• [PROBLEM DETAILS]:
Only the pictures are to be left out; write out the rest of the data exactly.

• [EXERCISE MATERIAL]:

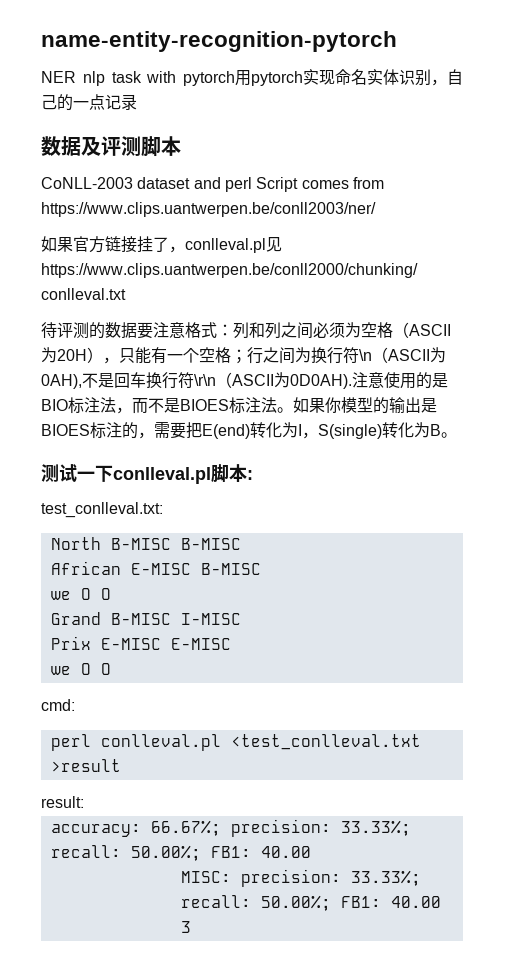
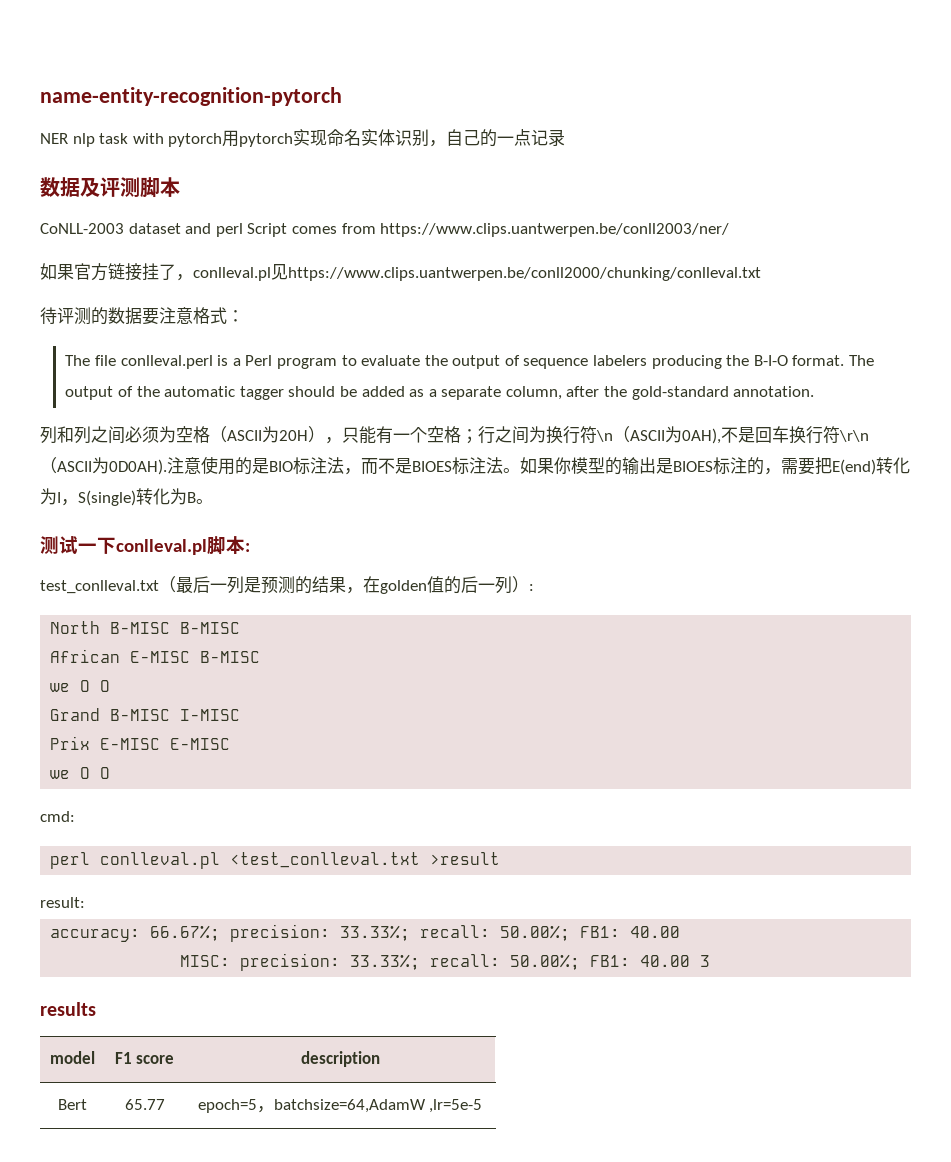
(233, 330) none -> [65,355,874,369] [65,386,815,400] // The file conlleval.perl is a Perl program to evaluate the output of sequence labelers producing the B-I-O format. The output of the automatic tagger should be added as a separate column, after the gold-standard annotation. //
[41,502,163,518] test_conlleval.txt: -> [40,576,534,594] test_conlleval.txt（最后一列是预测的结果，在golden值的后一列）:
(191, 927) none -> [40,1002,96,1016] [50,1051,95,1064] [114,1052,175,1064] [300,1051,380,1067] [58,1099,87,1110] [124,1099,165,1110] [197,1099,483,1113] // results // model | F1 score | description // Bert | 65.77 | epoch=5，batchsize=64,AdamW ,lr=5e-5

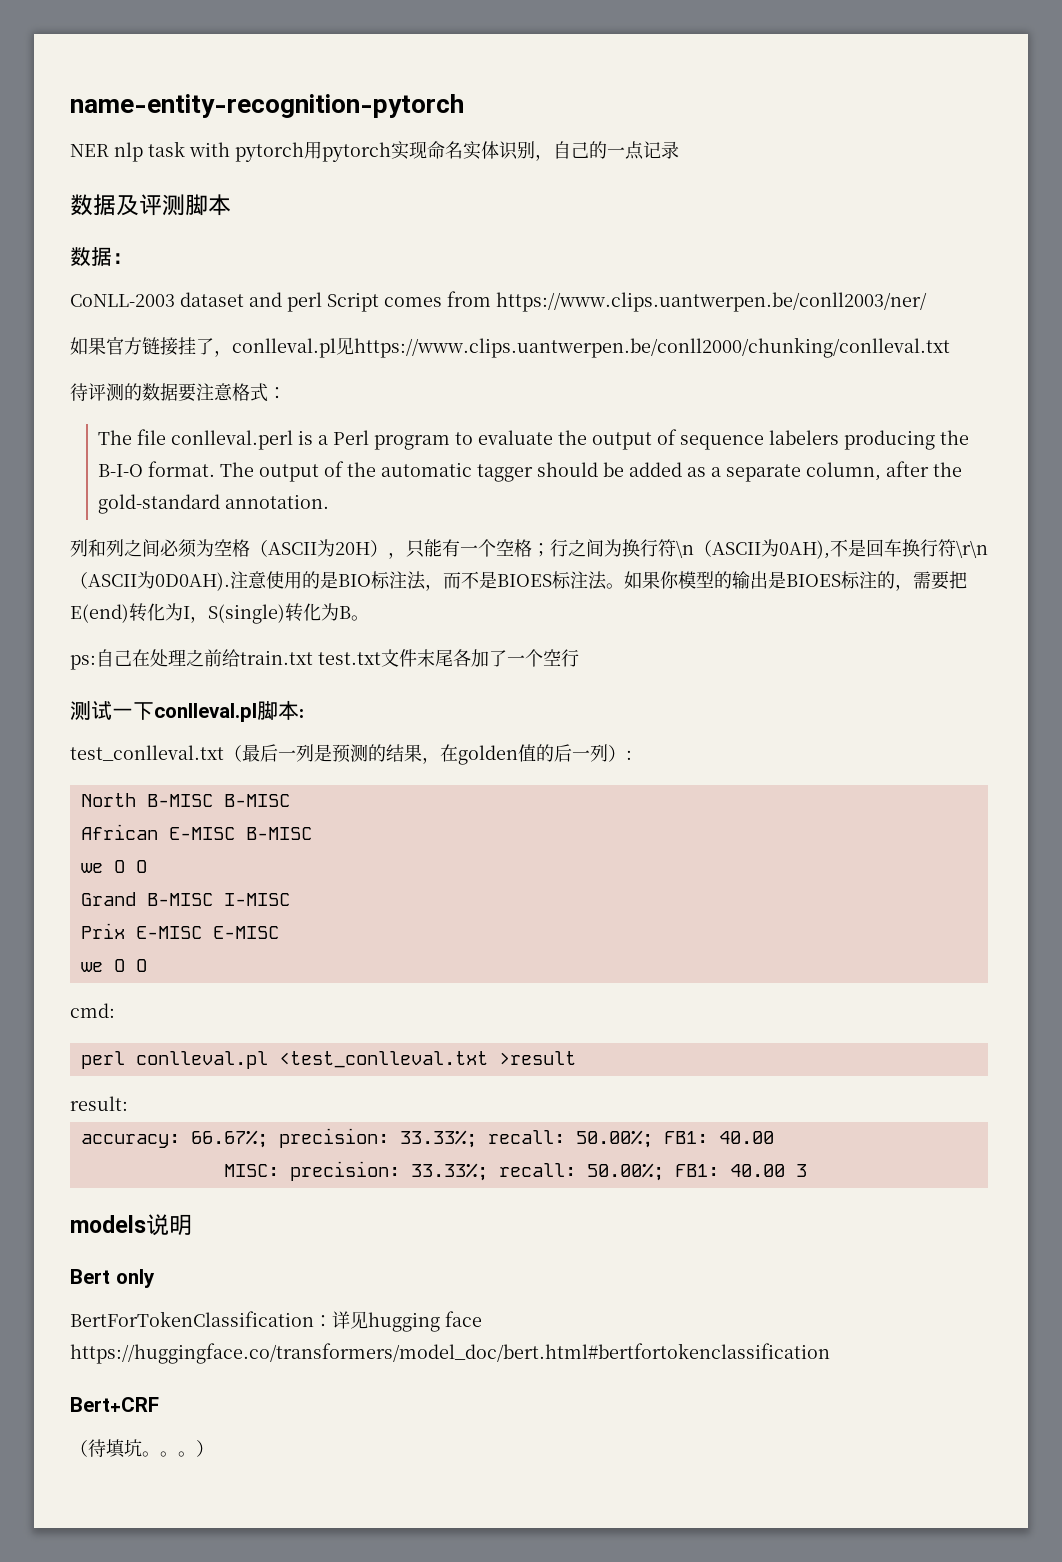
(180, 187) none -> [70,247,133,266] // 数据：
(213, 501) none -> [70,649,579,670] // ps:自己在处理之前给train.txt test.txt文件末尾各加了一个空行
[40,1002,96,1016] [50,1051,95,1064] [114,1052,175,1064] [300,1051,380,1067] [58,1099,87,1110] [124,1099,165,1110] [197,1099,483,1113] results // model | F1 score | description // Bert | 65.77 | epoch=5，batchsize=64,AdamW ,lr=5e-5 -> [70,1214,192,1236] [70,1269,155,1288] [70,1311,482,1332] [70,1343,830,1364] [70,1397,159,1412] [70,1439,214,1458] models说明 // Bert only // BertForTokenClassification：详见hugging face https://huggingface.co/transformers/model_doc/bert.html#bertfortokenclassification // Bert+CRF // （待填坑。。。）

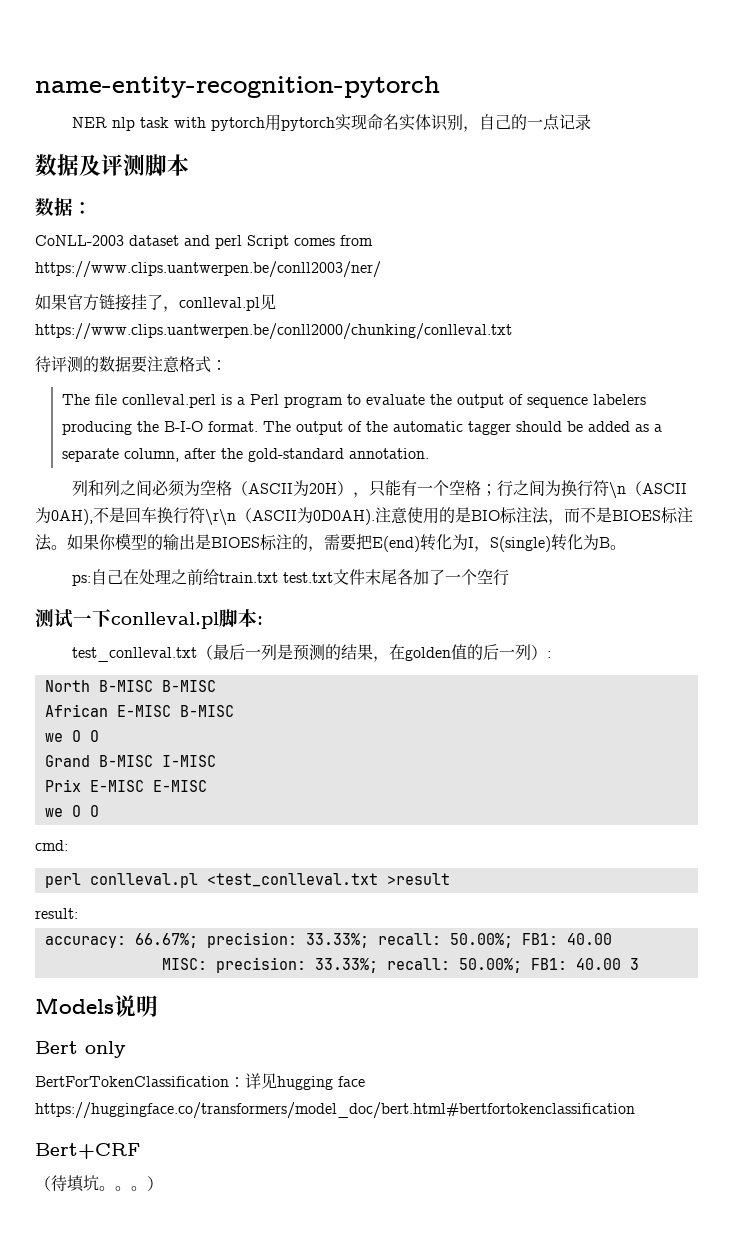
[70,1215,146,1233] models -> [35,997,114,1014] Models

• [REPLY TO THE TASK]:
(233, 330) none -> [65,355,874,369] [65,386,815,400] // The file conlleval.perl is a Perl program to evaluate the output of sequence labelers producing the B-I-O format. The output of the automatic tagger should be added as a separate column, after the gold-standard annotation. //
[41,502,163,518] test_conlleval.txt: -> [40,576,534,594] test_conlleval.txt（最后一列是预测的结果，在golden值的后一列）:
(191, 927) none -> [40,1002,96,1016] [50,1051,95,1064] [114,1052,175,1064] [300,1051,380,1067] [58,1099,87,1110] [124,1099,165,1110] [197,1099,483,1113] // results // model | F1 score | description // Bert | 65.77 | epoch=5，batchsize=64,AdamW ,lr=5e-5

(180, 187) none -> [70,247,133,266] // 数据：
(213, 501) none -> [70,649,579,670] // ps:自己在处理之前给train.txt test.txt文件末尾各加了一个空行
[40,1002,96,1016] [50,1051,95,1064] [114,1052,175,1064] [300,1051,380,1067] [58,1099,87,1110] [124,1099,165,1110] [197,1099,483,1113] results // model | F1 score | description // Bert | 65.77 | epoch=5，batchsize=64,AdamW ,lr=5e-5 -> [70,1214,192,1236] [70,1269,155,1288] [70,1311,482,1332] [70,1343,830,1364] [70,1397,159,1412] [70,1439,214,1458] models说明 // Bert only // BertForTokenClassification：详见hugging face https://huggingface.co/transformers/model_doc/bert.html#bertfortokenclassification // Bert+CRF // （待填坑。。。）

[70,1215,146,1233] models -> [35,997,114,1014] Models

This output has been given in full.